• _EXERCISE AIM_:
Collect all lines containing the word "Vintage" from the data.

Segment Start: EXTRACTED MATERIAL

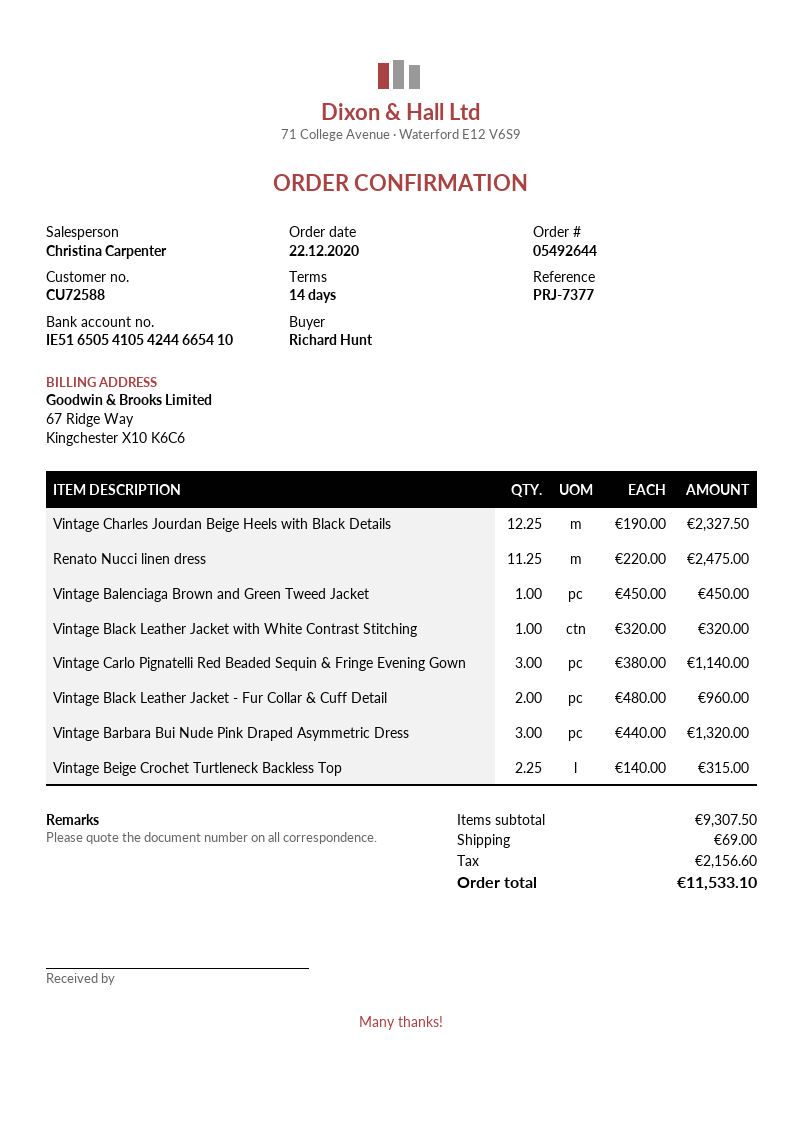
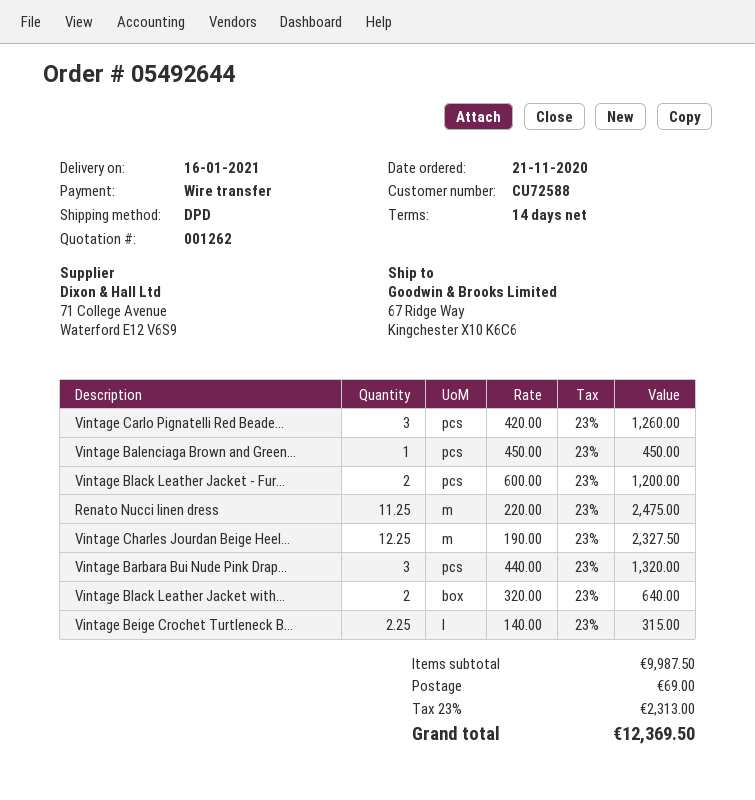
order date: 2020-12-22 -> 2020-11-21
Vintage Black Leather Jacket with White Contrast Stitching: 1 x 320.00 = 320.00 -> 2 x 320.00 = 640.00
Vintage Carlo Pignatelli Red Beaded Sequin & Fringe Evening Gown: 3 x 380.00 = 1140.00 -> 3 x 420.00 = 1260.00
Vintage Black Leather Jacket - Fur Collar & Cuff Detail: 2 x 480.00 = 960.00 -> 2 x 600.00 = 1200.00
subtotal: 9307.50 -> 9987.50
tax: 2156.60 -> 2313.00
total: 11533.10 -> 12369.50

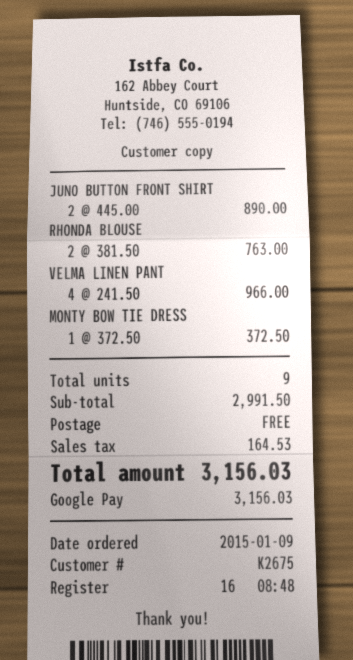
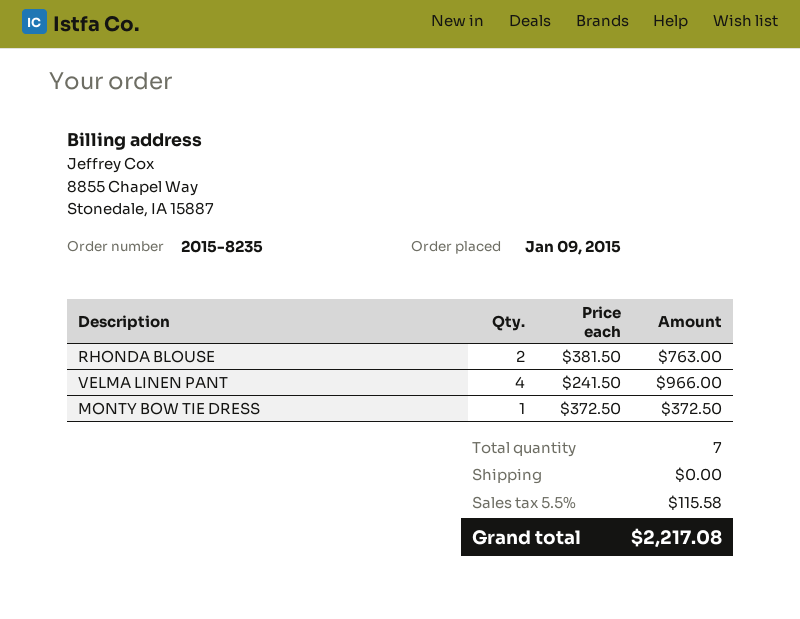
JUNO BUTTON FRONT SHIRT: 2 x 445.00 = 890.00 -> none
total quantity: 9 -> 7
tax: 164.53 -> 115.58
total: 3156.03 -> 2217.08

Segment End: EXTRACTED MATERIAL

• _TASK SOLUTION_:
Vintage Black Leather Jacket with White Contrast Stitching: 1 x 320.00 = 320.00 -> 2 x 320.00 = 640.00
Vintage Carlo Pignatelli Red Beaded Sequin & Fringe Evening Gown: 3 x 380.00 = 1140.00 -> 3 x 420.00 = 1260.00
Vintage Black Leather Jacket - Fur Collar & Cuff Detail: 2 x 480.00 = 960.00 -> 2 x 600.00 = 1200.00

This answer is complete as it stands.